An MPhys Research Year in Virginia

I have just completed a trip to Jefferson Laboratory in Virginia, USA.  I came because we have a University of Surrey Physics student on placement at the lab as part of his Research Year, and I was visiting him.  All Surrey MPhys students on Physics programmes (“Physics” and “Physics with …”) have a compulsory Research Year starting mid-way through their third year of study until mid-way through their fourth and final year. 

The student in question, Jude Buckley, chose to come to Jefferson Lab, a US national laboratory where they study the structure of protons and neutrons (collectively, “nucleons”) to better understand the theory of the “strong interaction” – the force that binds quarks together inside protons and nucleons, and then binds the nucleons together to make nuclei.  The laboratory has an accelerator which takes electrons up to an energy of 12 GeV, or 99.9999999999999% of the speed of light (that’s 13 9s after the decimal point) and smashes them into protons and neutrons.  The electrons knock into the quarks that make up the nucleons and by observing reaction products that get picked up by particle detectors, details of the nucleon structure can be worked out. 

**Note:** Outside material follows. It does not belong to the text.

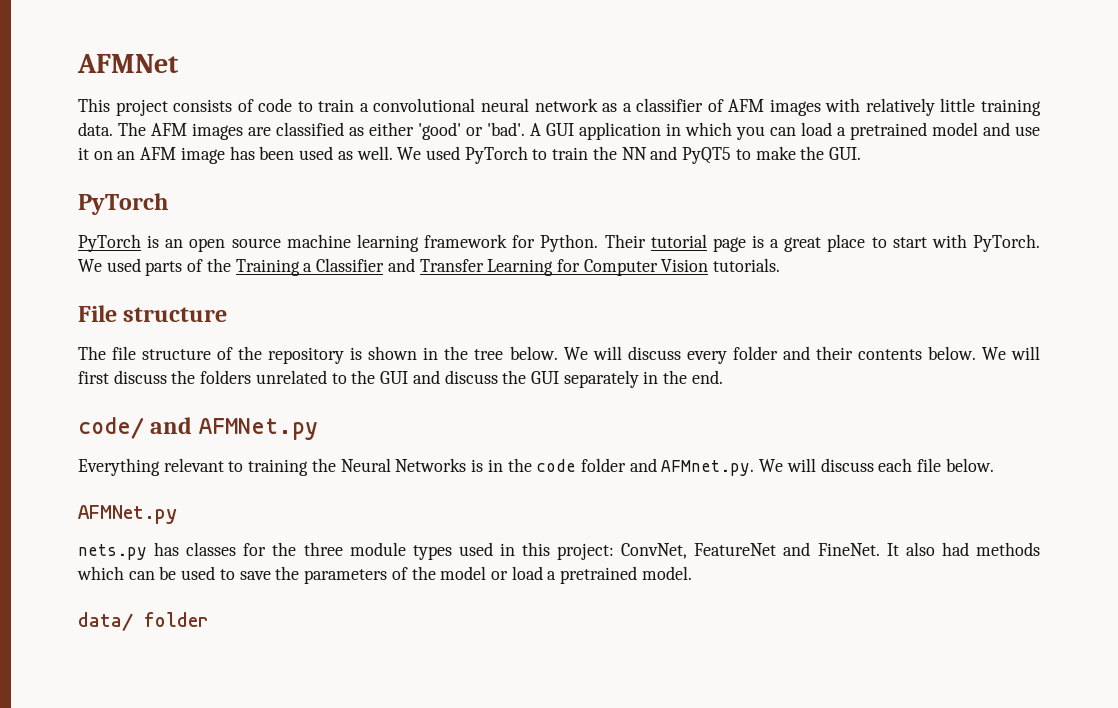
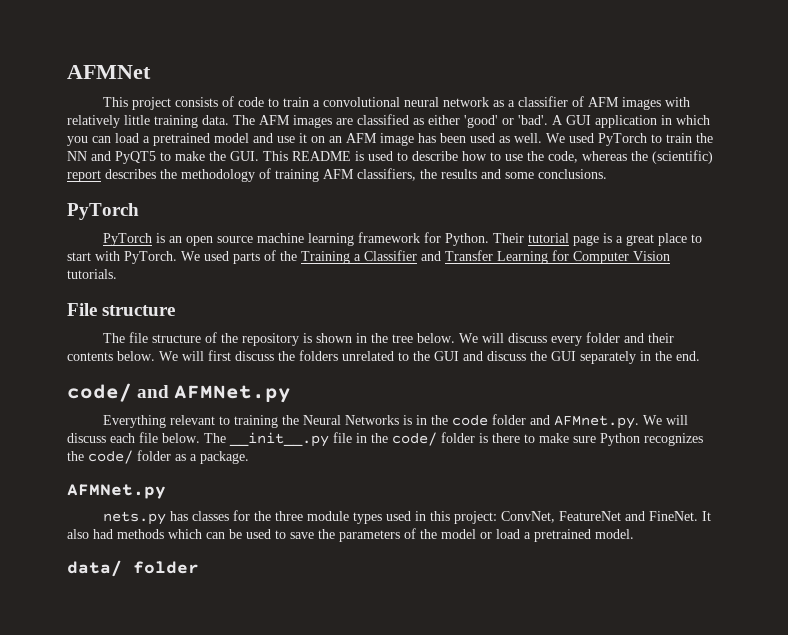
(861, 153) none -> [263,150,713,164] [67,168,607,182] This README is used to describe how to use the code, whereas the (scientific) report describes the methodology of training AFM classifiers, the results and some conclusions.
(994, 465) none -> [204,432,703,447] [67,450,249,464] The __init__.py file in the code/ folder is there to make sure Python recognizes the code/ folder as a package.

There is a lot of work to be done to go from seeing what the detectors pick up to reconstructing what must have happened in the reaction.  It’s ultimately a problem of data analysis and physics, and this is what our student is working on; developing algorithms to better reconstruct what must have happened to cause the observed reaction products. 

He’s about 1/3 of the way through his placement and has learned a lot of new things about how the experiments work, the analysis tools, the physics goals, and the expectations of working in paid role in a research lab as part of a large collaboration.